When Thomas Edison’s famous phonograph was demonstrated to an audience during a sales event in 1878, a voice was captured on a piece of tinfoil. The recording was folded and stuffed into an envelope for years until the Museum of Innovation and Science (miSci), then called the Schenectady Museum, discovered the piece in its archives.
In 2010, Chris Hunter, miSci curator and director of special collections, approached Spicer to flatten the foil and prepare to send it to the Lawrence Berkeley National Laboratory for preservation. At the Berkeley Lab, scientists would try to unlock the sound captured on the foil using state-of-the-art digital technology. The restoration was part of a larger project with the Library of Congress to restore, preserve, and create digital access to old sound recordings using non-invasive optical methods.
“It’s only been recently that this technology has occurred where we can capture sound from these objects,” Spicer said. “We were thrilled to take on such a unique task.”
In the fall of 2012, the voice on the late-nineteenth-century recording was revealed. Thomas Mason, a political writer from the St. Louis Free Republican who bought one of Edison’s machines, can be heard playing a short cornet solo, reading the nursery rhymes Mary Had a Little Lamb and Old Mother Hubbard, and laughing. Listen to the recording.
The purpose of a sound conservation project is to reveal the information an object contains, rather than preserve its aesthetic beauty. In this case, the modern tools art conservators usually employ were ineffective, Spicer said. Instead, she had to use the most rudimentary tools to painstakingly flatten the tinfoil by hand without tearing it.
“I relied on what I learned in the art conservation program,” Spicer said. “I did have knowledge of metals; its properties and how it ages. But tinfoil or even tin as a material does not commonly come up to be conserved.

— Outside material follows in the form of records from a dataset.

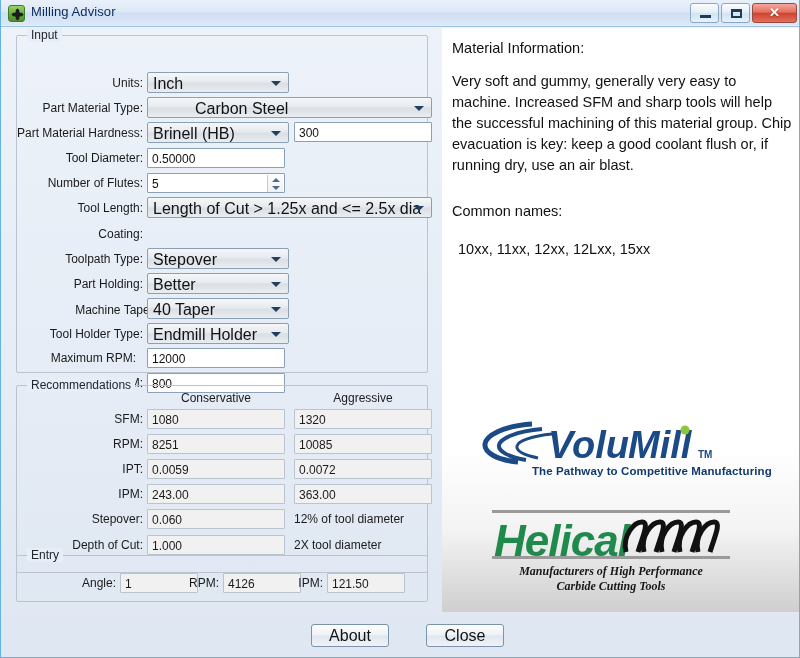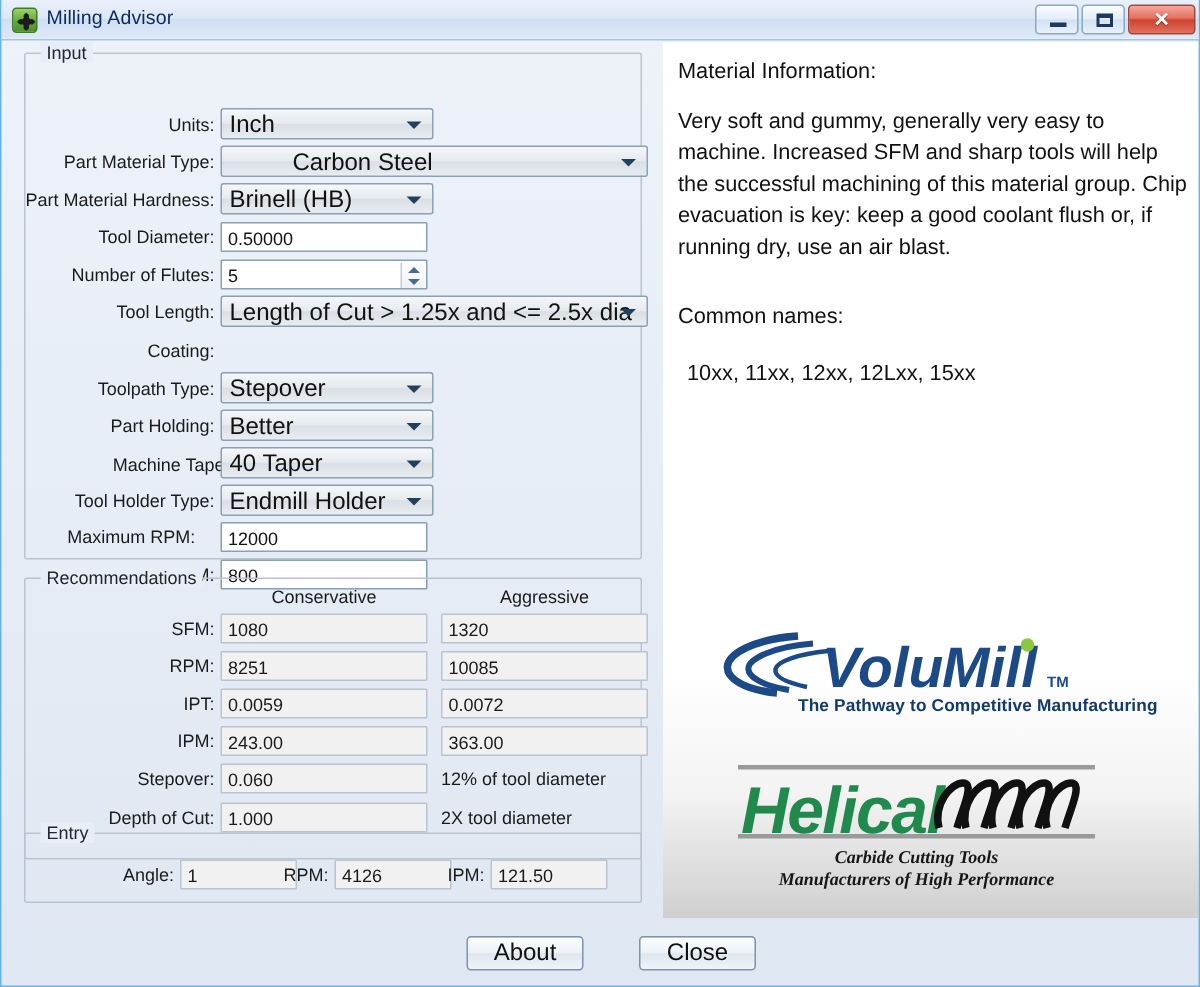--- a/index.html
+++ b/index.html
@@ -268,20 +268,23 @@
     <div class="combo" style="left:146px; top:70px; width:285px;padding-left:47px;">
       <span>Carbon Steel</span>
       <span class="arrow"></span>
     </div>
 
     <div class="lbl" style="left:5px; top:99px; width:137px;">Part Material Hardness:</div>
     <div class="combo" style="left:146px; top:95px; width:142px;">
       <span>Brinell (HB)</span>
       <span class="arrow"></span>
     </div>
+    <div class="fld" style="left:293px; top:95px; width:138px;">
+      <span>300</span>
+    </div>
 
     <div class="lbl" style="left:15px; top:124px; width:127px;">Tool Diameter:</div>
     <div class="fld" style="left:146px; top:121px; width:138px;">
       <span>0.50000</span>
     </div>
 
     <div class="lbl" style="left:15px; top:149px; width:127px;">Number of Flutes:</div>
     <div class="fld" style="left:146px; top:146px; width:138px;">
       <span>5</span>
       <span class="spin">
@@ -315,21 +318,21 @@
       <span>40 Taper</span>
       <span class="arrow"></span>
     </div>
 
     <div class="lbl" style="left:15px; top:300px; width:127px;">Tool Holder Type:</div>
     <div class="combo" style="left:146px; top:296px; width:142px;">
       <span>Endmill Holder</span>
       <span class="arrow"></span>
     </div>
 
-    <div class="lbl" style="left:23px; top:324px; width:127px;text-align:center;">Maximum RPM:</div>
+    <div class="lbl" style="left:8px; top:324px; width:127px;">Maximum RPM:</div>
     <div class="fld" style="left:146px; top:321px; width:138px;">
       <span>12000</span>
     </div>
 
     <div class="lbl" style="left:5px; top:349px; width:137px;">Maximum Feed IPM:</div>
     <div class="fld" style="left:146px; top:346px; width:138px;">
       <span>800</span>
     </div>
 
     <div class="group" id="group-recs">
@@ -431,22 +434,22 @@
         <g stroke="#111111" stroke-width="5" fill="none">
           <path d="M6 36 C2 20 14 6 22 6 C30 6 22 22 18 36"></path>
           <path d="M24 36 C20 20 32 6 40 6 C48 6 40 22 36 36"></path>
           <path d="M42 36 C38 20 50 6 58 6 C66 6 58 22 54 36"></path>
           <path d="M60 36 C56 20 68 6 76 6 C84 6 76 22 72 36"></path>
           <path d="M78 36 C74 20 86 6 94 6 C102 6 94 22 90 36"></path>
         </g>
       </svg>
       <div class="hel-rule" style="top:48px;"></div>
       <div class="hel-sub">
+        <div>Manufacturers of High Performance</div>
         <div>Carbide Cutting Tools</div>
-        <div>Manufacturers of High Performance</div>
       </div>
     </div>
   </div>
 
   <div class="footer">
     <div class="btn" id="btn-about">About</div>
     <div class="btn" id="btn-close">Close</div>
   </div>
 
 </div>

So I was thinking about how to unfold this very fragile textile, even though it was metal.”
Naturally, working with the tinfoil posed a different challenge than she had experienced conserving upholstery, flags, and Civil War reenactment uniforms.
In the end, Spicer’s expertise and attention to detail paid off with the unveiling of the historic recording.
“What I like about art conservation is the problem-solving,” Spicer said.